### Task data
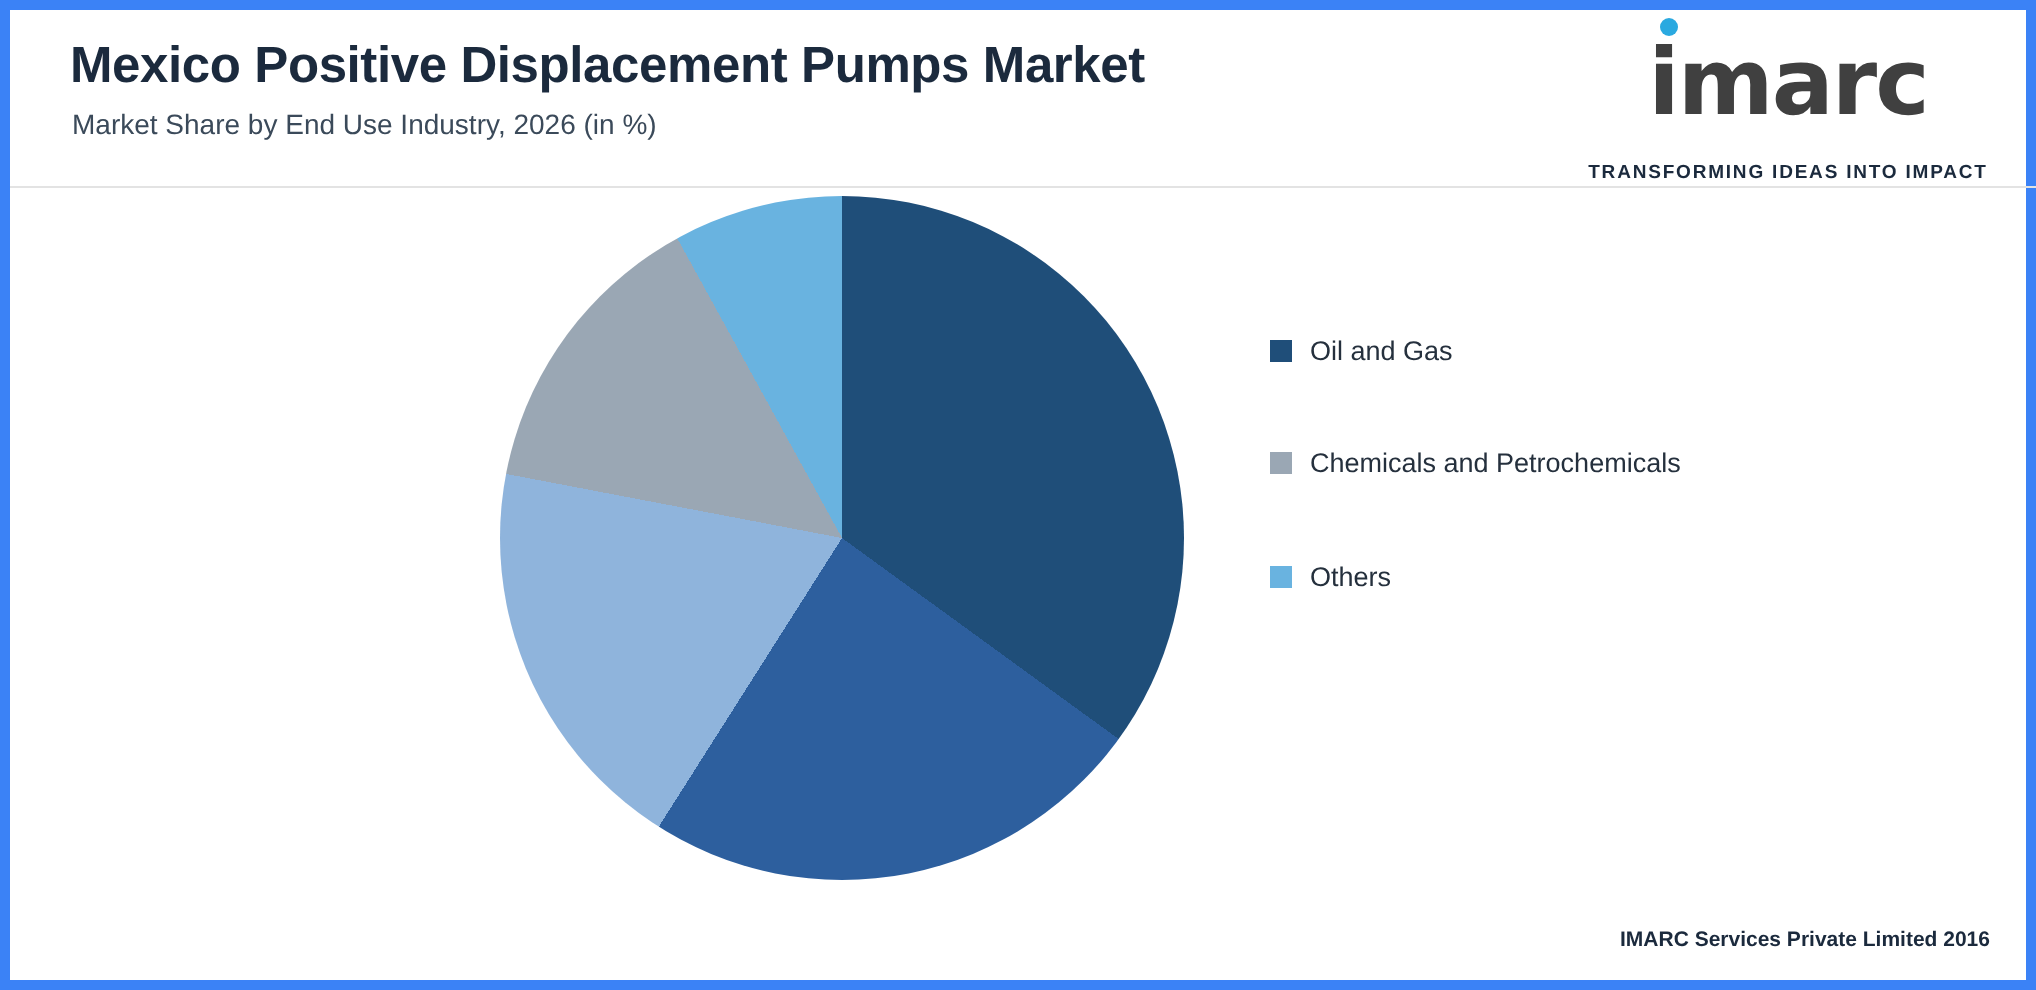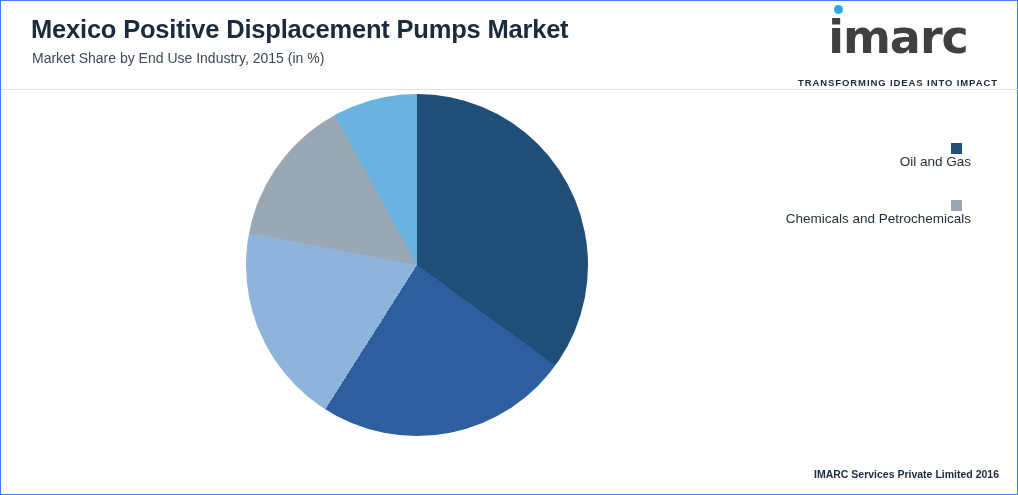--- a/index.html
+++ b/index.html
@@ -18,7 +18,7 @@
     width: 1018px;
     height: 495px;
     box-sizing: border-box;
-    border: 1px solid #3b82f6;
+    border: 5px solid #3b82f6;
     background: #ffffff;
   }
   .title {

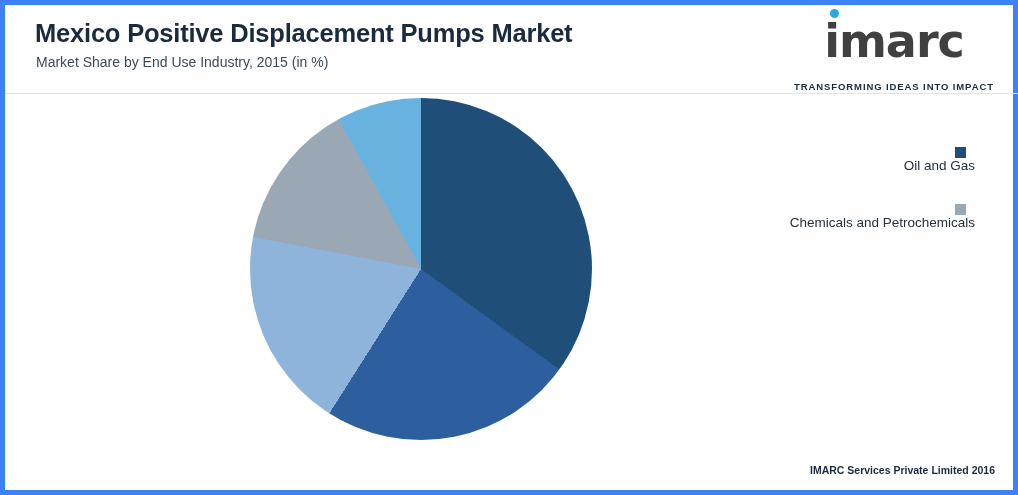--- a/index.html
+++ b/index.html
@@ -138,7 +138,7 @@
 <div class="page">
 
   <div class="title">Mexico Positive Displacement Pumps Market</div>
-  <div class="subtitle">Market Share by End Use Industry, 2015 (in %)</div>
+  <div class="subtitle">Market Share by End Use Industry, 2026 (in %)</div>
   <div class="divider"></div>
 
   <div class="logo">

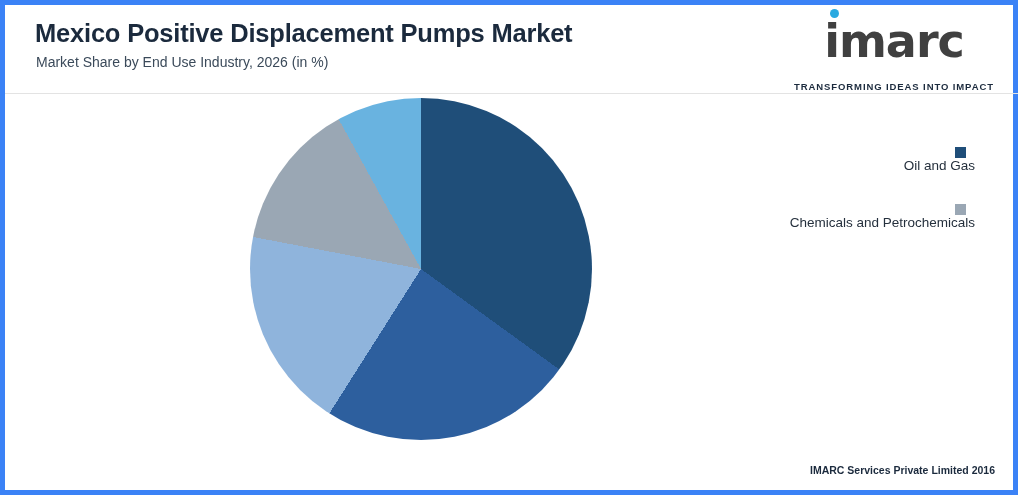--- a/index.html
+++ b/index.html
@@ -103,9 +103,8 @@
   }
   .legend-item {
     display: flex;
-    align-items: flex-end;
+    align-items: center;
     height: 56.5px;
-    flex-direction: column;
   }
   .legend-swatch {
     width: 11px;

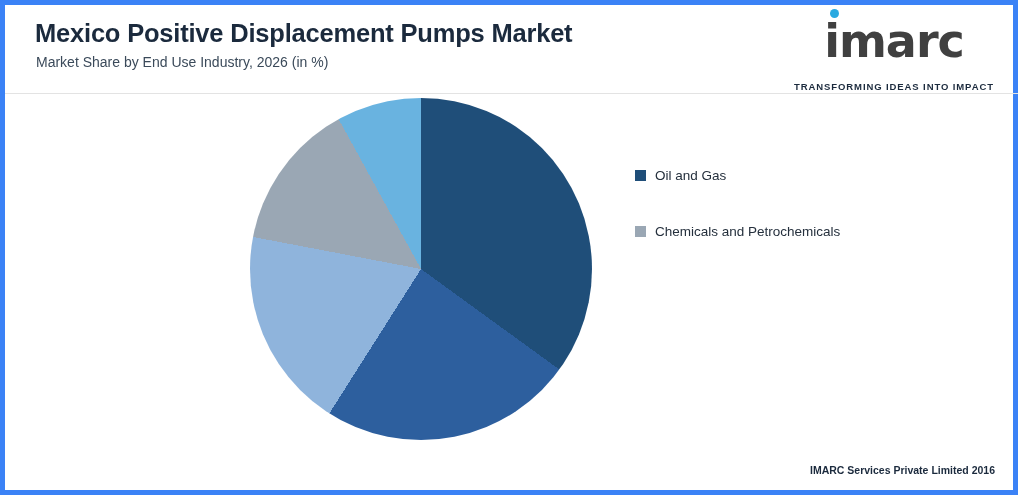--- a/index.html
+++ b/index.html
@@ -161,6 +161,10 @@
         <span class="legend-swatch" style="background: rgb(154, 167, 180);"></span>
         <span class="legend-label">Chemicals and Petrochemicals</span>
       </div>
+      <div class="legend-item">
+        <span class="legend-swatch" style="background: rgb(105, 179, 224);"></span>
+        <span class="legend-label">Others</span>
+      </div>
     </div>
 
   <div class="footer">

### Exercise aim
Nothing but a number should be given: the count of lines in the material where the string "Industry" occurs.

### Answer space
2